Essa visão de mundo também se expressa na constante reclamação sobre a Constituição brasileira prever “muitos direitos e poucos deveres. Por trás dessa fala, está a ideia de que “direitos” não são algo inerentes a todos os humanos — porque, para começo de conversa, esse povo nem acredita que exista uma humanidade comum. “Direitos”, segundo essa visão de mundo, são como dádivas a serem concedidas a quem tem condições de cumprir determinados “deveres”.

A herança dos genocídios e da escravidão de negros e indígenas, claro, está na origem dessa visão de mundo tão profundamente aristocrática. Durante séculos os dirigentes do Brasil se acostumaram a ver escravos como não humanos, que só poderiam se transformar em pessoas com direitos mediante a concessão de cartas de alforria. Direitos vistos como graça, como merecimento, como presente, nunca como algo inerente à humanidade.

O mais louco é que, por mais aristocráticas e pré-modernas que possam soar, essas ideias não estão amontoadas em nossa sociedade como resíduos de um tempo antigo, como lixo da história destinado a ser varrido. Noções racistas e contrárias aos direitos humanos não envelhecem, ao contrário, dão um jeito de se metamorfosear e se combinar com as práticas e ideologias capitalistas de última ponta, passando a integrar as últimas novidades. É por isso que vamos encontrar reflexos dessa visão contrária aos direitos humanos e à ideia de que pessoas são iguais incorporadas no discurso liberal do Partido Novo ou de empresários do agronegócio, nas ideias de “tolerância zero” defendidas por governadores, procuradores e desembargadores.

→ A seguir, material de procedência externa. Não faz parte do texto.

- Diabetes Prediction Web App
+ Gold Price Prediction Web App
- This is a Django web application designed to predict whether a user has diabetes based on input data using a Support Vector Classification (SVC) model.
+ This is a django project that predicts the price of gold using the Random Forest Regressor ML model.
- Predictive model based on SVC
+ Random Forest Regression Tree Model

Os bolsonaristas que atacaram os prédios dos Três Poderes, infelizmente, são apenas a face mais tosca de uma visão de mundo amplamente disseminada, inclusive por diversas classes sociais, que vamos precisar seguir combatendo. Por mais que pareça simples, ou trivial, não é. No Brasil do século 21, como nos anteriores, o maior desafio é lutar para que todos os humanos do país sejam vistos, simplesmente, como humanos.